=== Section Start ===

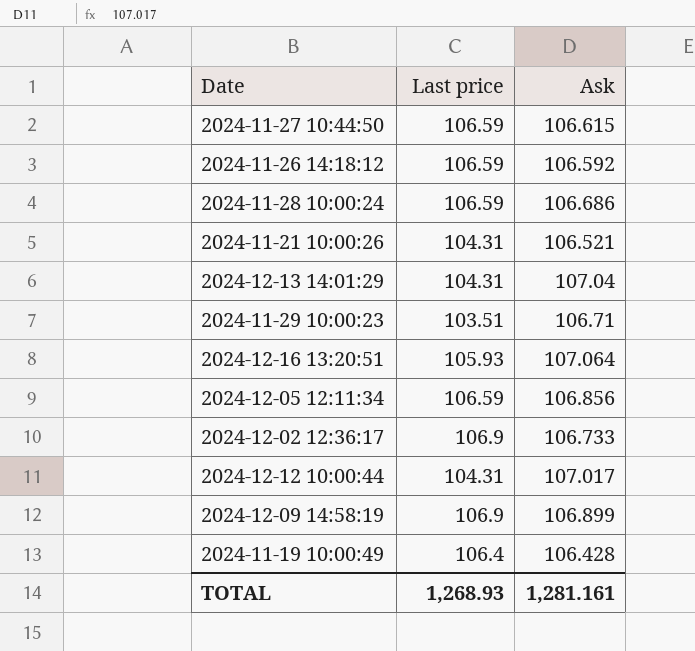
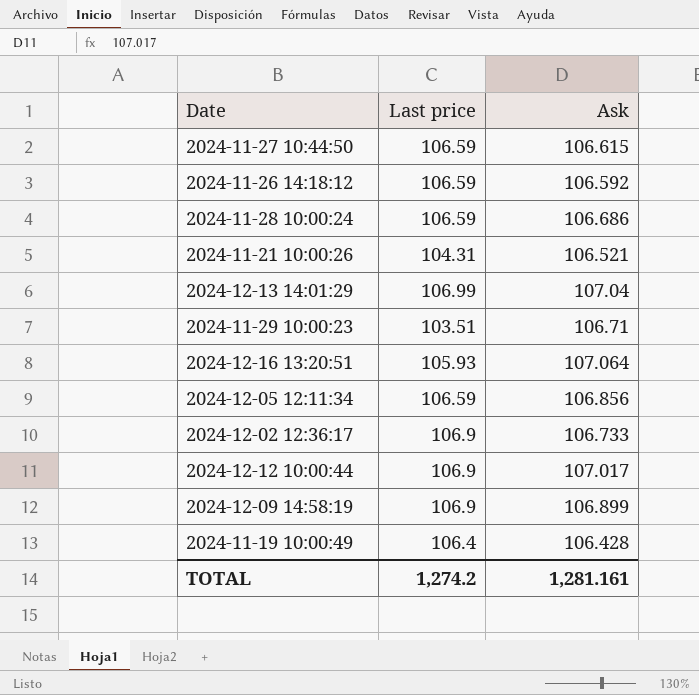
2024-12-13 14:01:29 | Last price: 104.31 -> 106.99
2024-12-12 10:00:44 | Last price: 104.31 -> 106.9
TOTAL | Last price: 1,268.93 -> 1,274.2

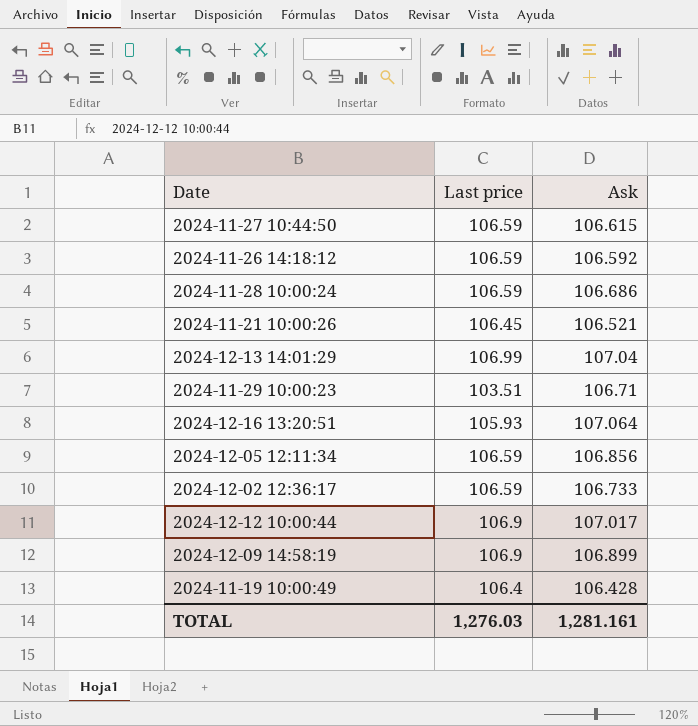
2024-11-21 10:00:26 | Last price: 104.31 -> 106.45
2024-12-02 12:36:17 | Last price: 106.9 -> 106.59
TOTAL | Last price: 1,274.2 -> 1,276.03

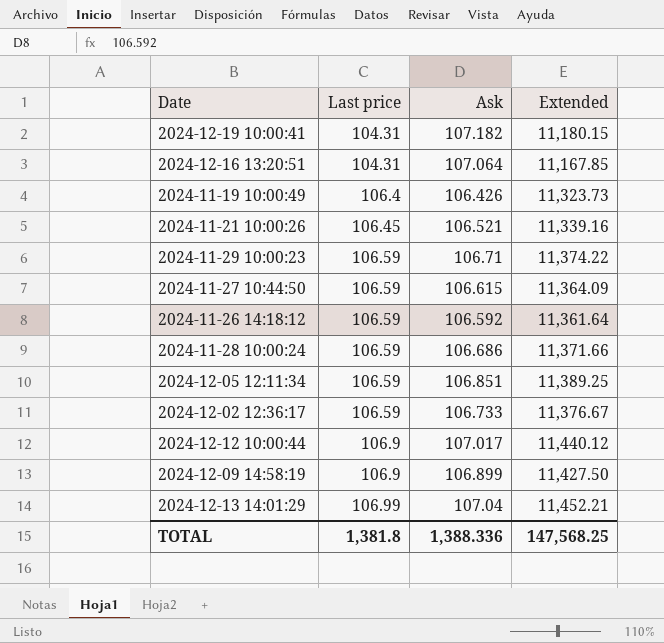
row order: none -> Last price ascending
column Extended | formula: none -> [Last price] * [Ask]
row 2024-12-19 10:00:41: none -> 104.31 | 107.182 | 11,180.15
2024-12-16 13:20:51 | Last price: 105.93 -> 104.31
2024-11-19 10:00:49 | Ask: 106.428 -> 106.426
2024-11-29 10:00:23 | Last price: 103.51 -> 106.59
2024-12-05 12:11:34 | Ask: 106.856 -> 106.851
TOTAL | Last price: 1,276.03 -> 1,381.8
TOTAL | Ask: 1,281.161 -> 1,388.336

=== Section End ===

EXERCISE DIRECTIONS:
Take every line above carrying "price" and return it.

OUTPUT FOR THIS TASK:
2024-12-13 14:01:29 | Last price: 104.31 -> 106.99
2024-12-12 10:00:44 | Last price: 104.31 -> 106.9
TOTAL | Last price: 1,268.93 -> 1,274.2
2024-11-21 10:00:26 | Last price: 104.31 -> 106.45
2024-12-02 12:36:17 | Last price: 106.9 -> 106.59
TOTAL | Last price: 1,274.2 -> 1,276.03
row order: none -> Last price ascending
column Extended | formula: none -> [Last price] * [Ask]
2024-12-16 13:20:51 | Last price: 105.93 -> 104.31
2024-11-29 10:00:23 | Last price: 103.51 -> 106.59
TOTAL | Last price: 1,276.03 -> 1,381.8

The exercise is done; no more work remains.